Cuando el Presidente recibía calificativos de tonto y entreguista y las redes ardían en memes que lo caracterizaban tendiendo la alfombra a quien insultó como nunca al país y los mexicanos, la canciller Claudia Ruiz Massieu defendió a Peña —pese a haber sido excluida de la decisión de invitar a Trump— y lo mismo hicieron el Presidente del PRI, los líderes del partido en el Senado y la Cámara de Diputados, y desde luego Videgaray, quien se reconoció como artífice de la idea y renunció para evitar que el incendio que había desatado alcanzara a su jefe.
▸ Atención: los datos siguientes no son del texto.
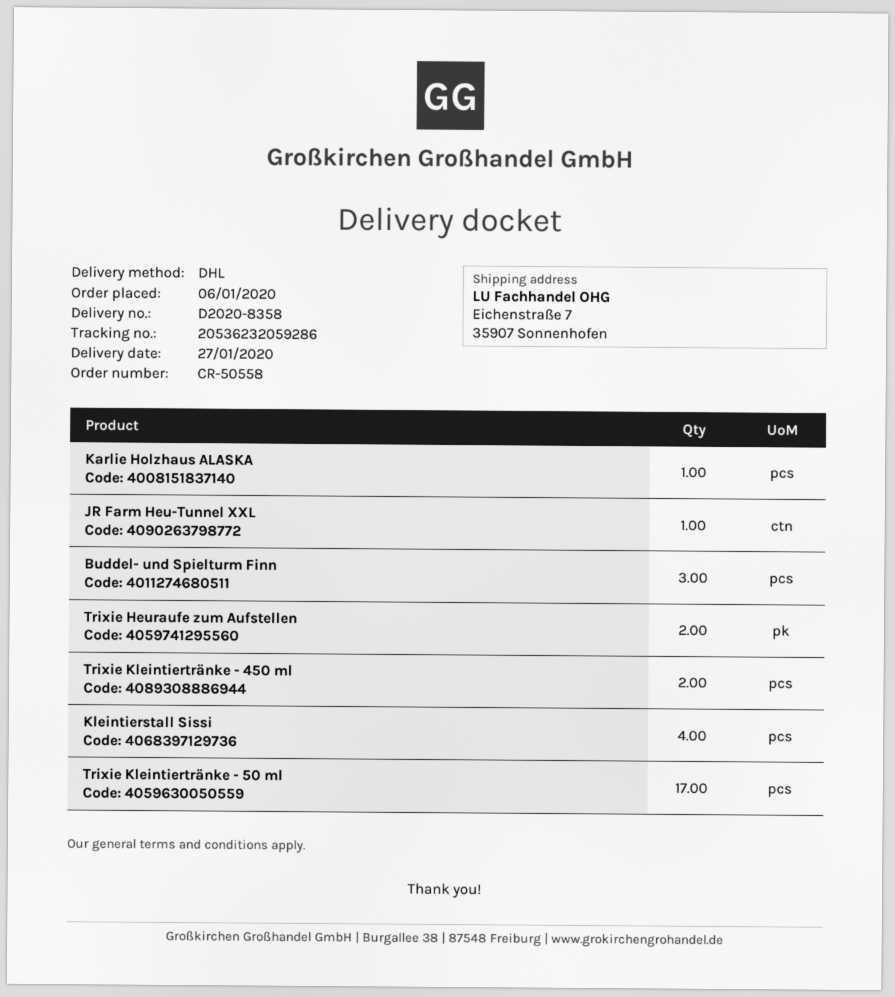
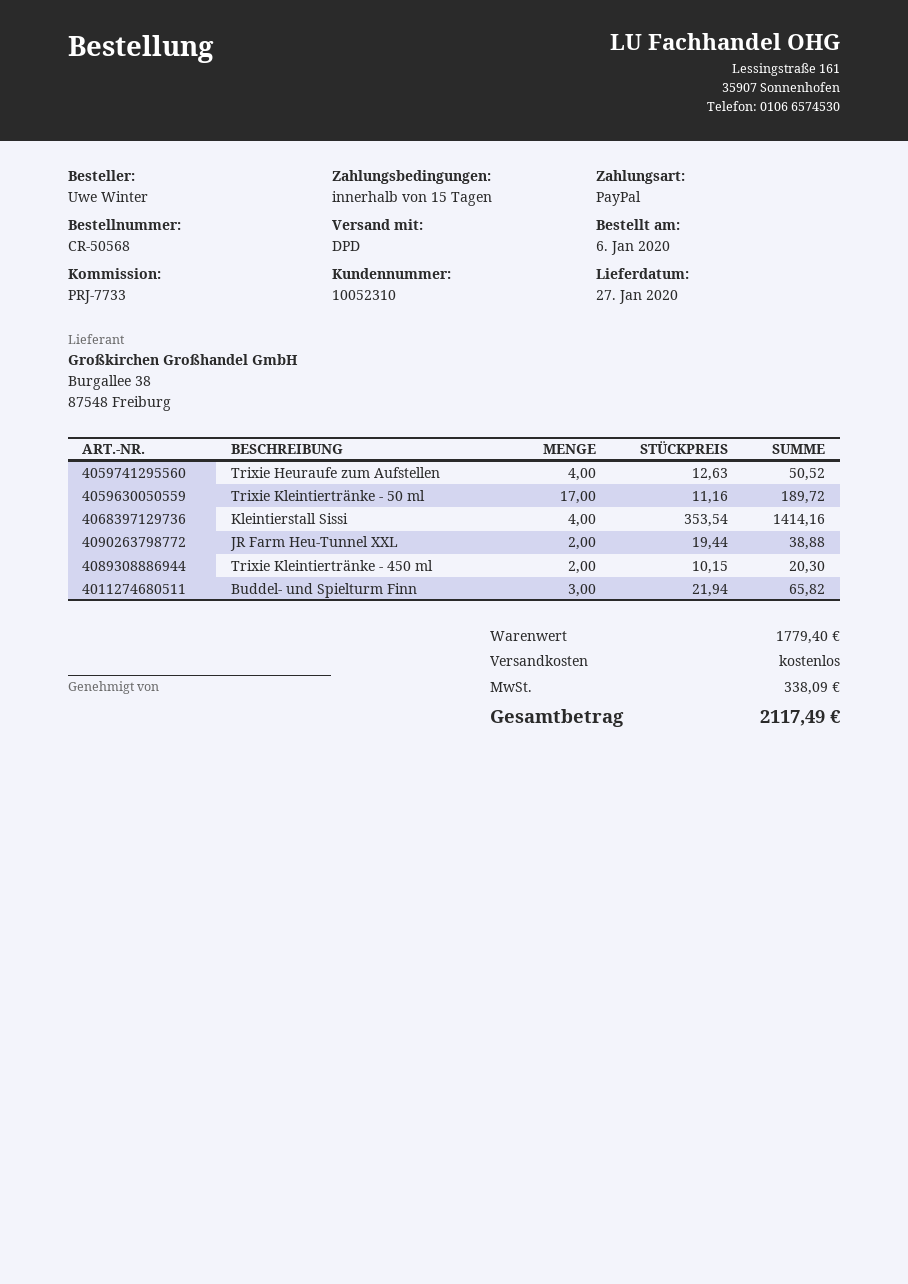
order number: CR-50558 -> CR-50568
shipping method: DHL -> DPD
Karlie Holzhaus ALASKA: 1 -> none
JR Farm Heu-Tunnel XXL: 1 -> 2
Trixie Heuraufe zum Aufstellen: 2 -> 4

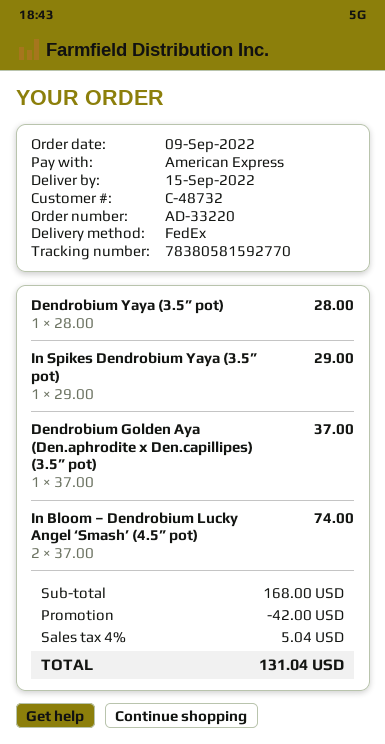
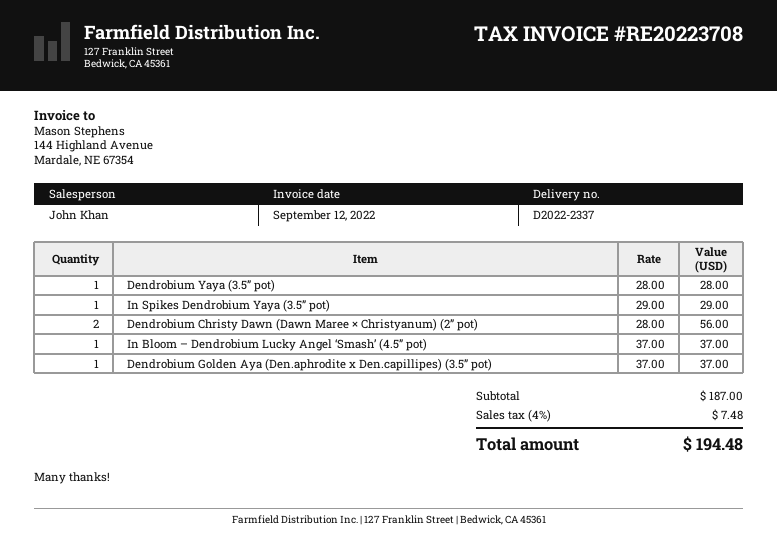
In Bloom – Dendrobium Lucky Angel ‘Smash’ (4.5” pot): 2 x 37.00 = 74.00 -> 1 x 37.00 = 37.00
Dendrobium Christy Dawn (Dawn Maree × Christyanum) (2” pot): none -> 2 x 28.00 = 56.00
subtotal: 168.00 -> 187.00
discount: 42.00 -> none
tax: 4% = 5.04 -> 4% = 7.48
total: 131.04 -> 194.48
El único que no dijo nada, que no defendió al Presidente ni dio la cara —reclaman los colaboradores más cercanos a Peña— fue el secretario de Gobernación. Las intrigas en el poder no terminaron en eso. Casi un mes después de la visita de Trump, Osorio lanzó una batería de spots de promoción personal de su nombre e imagen en las redes sociales, un acto interpretado como un destape adelantado por la candidatura priista a la presidencia en 2018.
Todo esto cobra vigencia e importancia después de que Osorio compareció ayer en la Cámara de Diputados y en una parte de sus respuestas dijo que esas pautas en redes sociales no significan una postulación ni el inicio de una campaña anticipada.
“No está en mi agenda”, dijo Osorio. “Mi compromiso está en que las cosas caminen mejor en la gobernabilidad de este país”.
Si Osorio lanzó esa campaña por cuenta propia o lo hizo con la anuencia del Presidente, es algo que sólo saben ellos dos y, en todo caso, es lo menos importante. Lo trascendente es que después de publicar esos spots, ayer el secretario de Gobernación declaró que la candidatura no está en su agenda ni en sus prioridades, una decisión que quizá tomó por su cuenta, o por órdenes del presidente Peña.
Pero una cosa son las declaraciones y la retórica —los políticos mienten tanto como un niño niega una travesura—, y otra muy distinta es la realidad: es claro que la sucesión está desatada en el PRI y que los golpes bajos y las intrigas abundan en el gobierno peñista.
Osorio nunca fue la mano derecha del Presidente ni el alma del gobierno en situaciones complejas, pero tras la renuncia de Videgaray, la distancia entre el secretario de Gobernación y el presidente Peña no se redujo; por el contrario —contra lo que algunos pensaban— parece haberse ensanchado.
En Los Pinos, epicentro político del peñismo, Osorio no es visto como se mira a un amigo y a un aliado. Un divorcio entre ambos es de la mayor importancia, porque bajo ninguna circunstancia es ideal la permanencia de un secretario de Gobernación que aparentemente ha perdido la confianza del Presidente.
En un país prendido por alfileres y alarmas encendidas en casi todos los territorios, un pésimo escenario —el peor presagio— es el de un grupo en el poder tirándose patadas bajo la mesa.